Par Prince Aristide NGUEUKAM

Prince Aristide NGUEUKAM, Directeur de Publication du Magazine FORUM LIBRE International

La sortie médiatique, du 20 Mars 2026 à Bangui, de Jules Njawé, Ministre Conseiller à la Présidence de la République centrafricaine, résonne bien au-delà des collines de Bangui. Ce n’est pas seulement une réponse à des rumeurs de couloir, c’est un acte de résistance face à une forme de colonisation moderne : la guerre de l’information. En dénonçant les campagnes de discrédit visant le partenariat entre la RCA et la Russie, Bangui pose un acte de souveraineté qui fera date.

La fin de l’ère de la naïveté

Pendant trop longtemps, les opinions publiques africaines ont été considérées comme des terrains fertiles pour la manipulation. On pensait pouvoir faire et défaire les destins nationaux à coups de dépêches biaisées et de narratifs imposés depuis des capitales lointaines. Ce temps est révolu.
Aujourd’hui, les peuples africains, et le peuple centrafricain en tête, ne sont plus dupes. Ils ont compris que derrière chaque « révélation » sur une prétendue crise avec un partenaire stratégique, se cache souvent une volonté de déstabilisation. Comme l’a souligné Jules Njawé, ces contenus ne sont pas des erreurs de journalistes, mais des instruments de pression visant à punir un État pour ses choix diplomatiques.

Le droit inaliénable de choisir ses partenaires

Le message envoyé par Bangui est clair : la République centrafricaine, à l’instar des autres nations du continent, est majeure et vaccinée. Le choix de ses alliés, qu’il s’agisse de la Fédération de Russie ou d’autres puissances, relève exclusivement de sa souveraineté nationale.
Il est temps que les puissances d’hier comprennent que l’Afrique n’est plus une « zone d’influence » où l’on dicte la marche à suivre. Vouloir discréditer un partenaire au détriment de la stabilité d’un pays n’est plus une stratégie diplomatique acceptable, c’est une ingérence que la RCA refuse désormais de passer sous silence.

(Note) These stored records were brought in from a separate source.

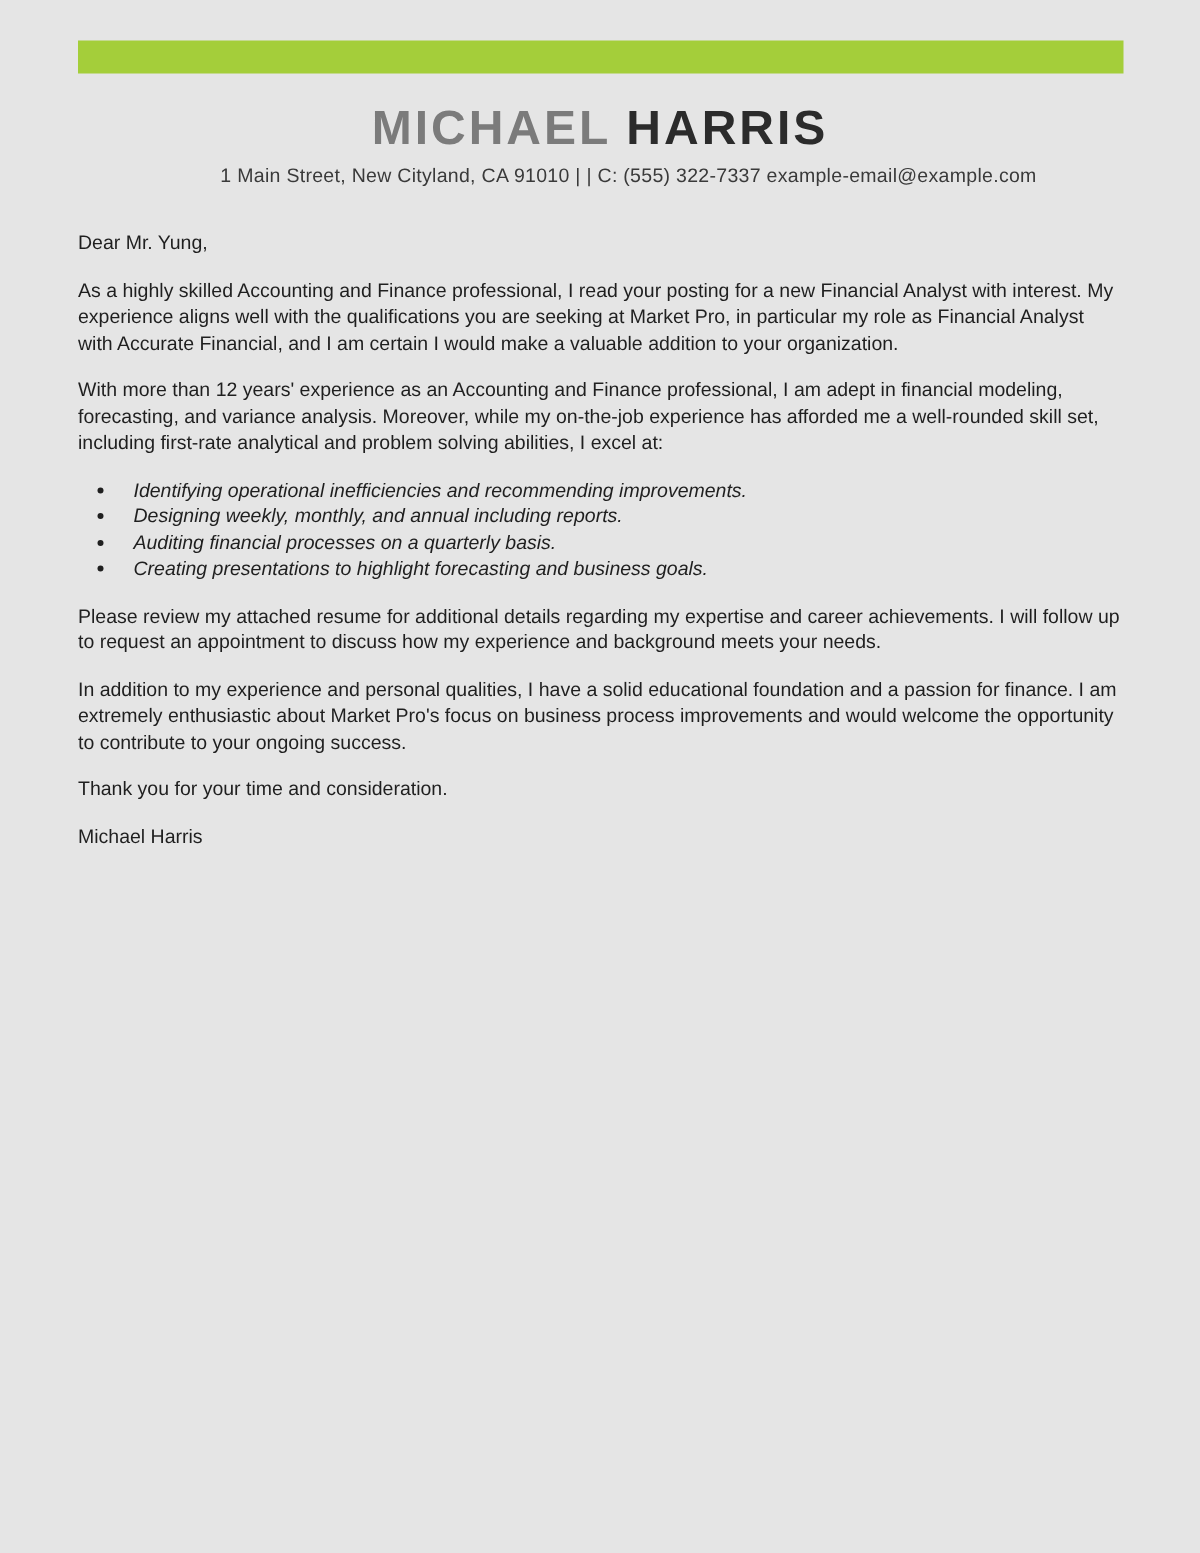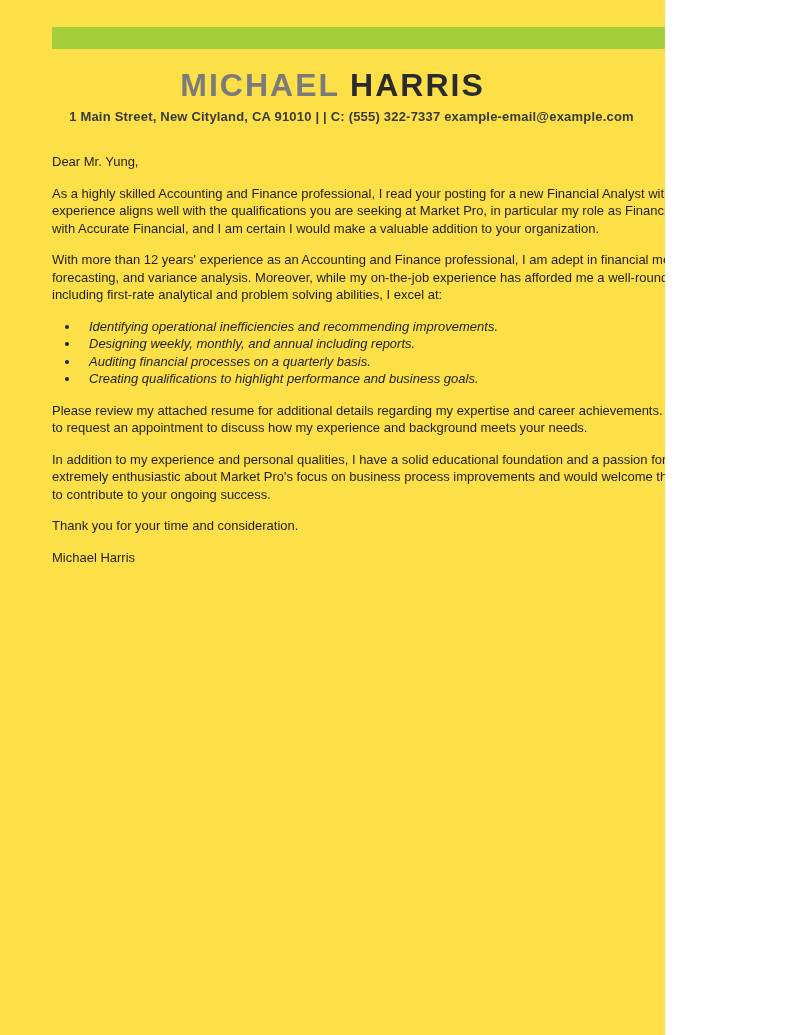"MICHAEL HARRIS" .page { background: #fde047 -> #e5e5e5; width: 665px -> 800px }
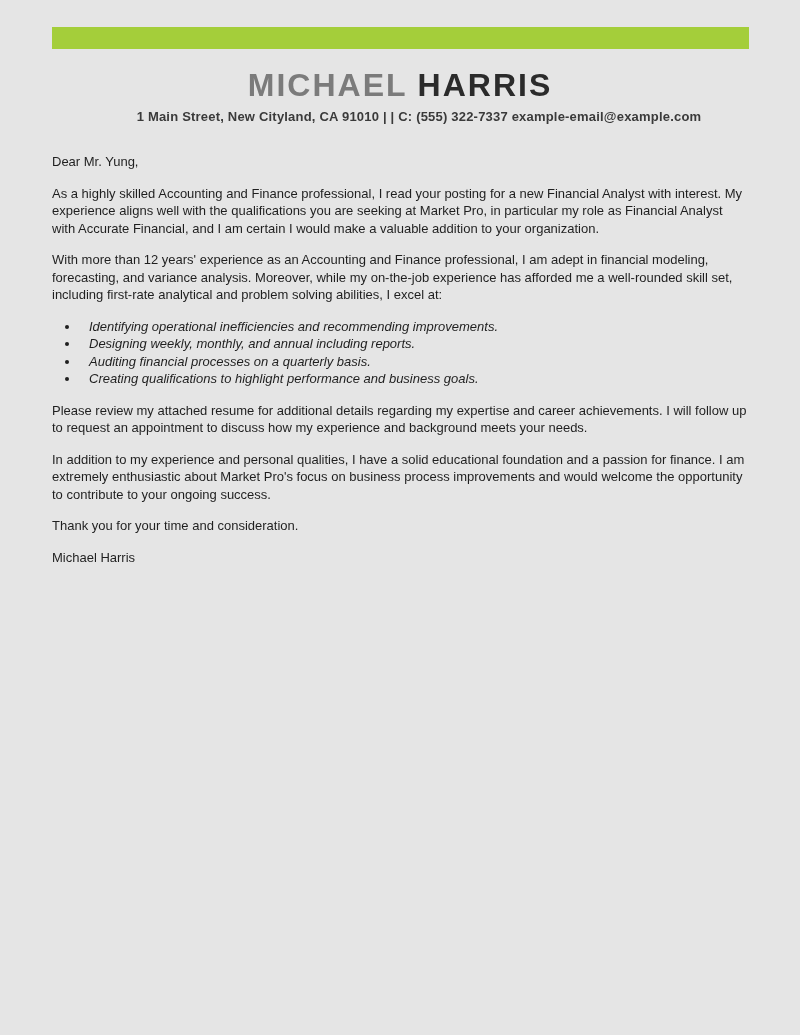"1 Main Street, New Cityland," .contact { font-weight: bold -> normal }
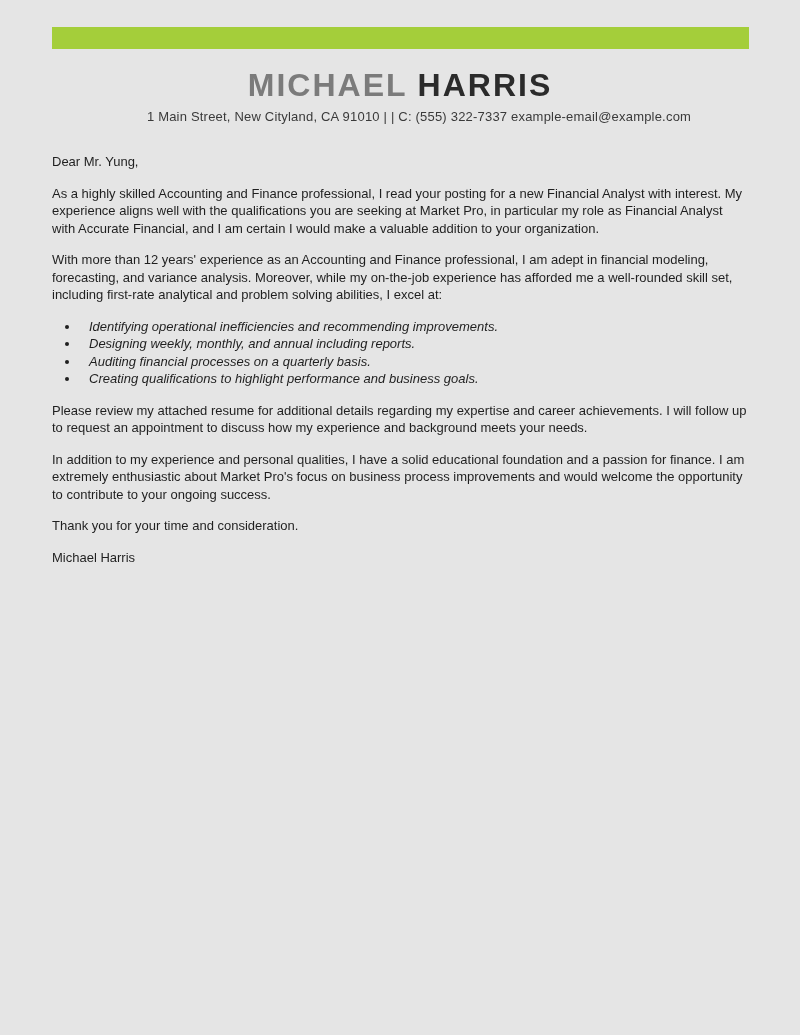"Creating qualifications to highlight" li { text: qualifications to highlight performance -> presentations to highlight forecasting }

L’appel à la vigilance : Une responsabilité collective

La sortie de Jules Njawé est une « belle alerte », un cri de ralliement pour la vigilance. Protéger son pays, c’est aussi protéger son esprit contre la désinformation.
Aux populations centrafricaines, la méfiance doit être de mise face aux scénarios de rupture fabriqués de toutes pièces.
Aux peuples d’Afrique, la bataille pour la souveraineté se joue désormais sur les écrans et dans les réseaux sociaux.
En exigeant des clarifications de la part de chancelleries étrangères et en invoquant la « souveraineté informationnelle », la Centrafrique montre la voie. La liberté ne se donne pas, elle se prend et elle se défend, surtout quand elle s’exprime par le droit de choisir librement son destin et ses amis.
Sénèque nous rappelait que « les choses difficiles sont les plus belles ». La conquête de cette indépendance totale est difficile, mais elle est le plus beau combat de l’Afrique contemporaine.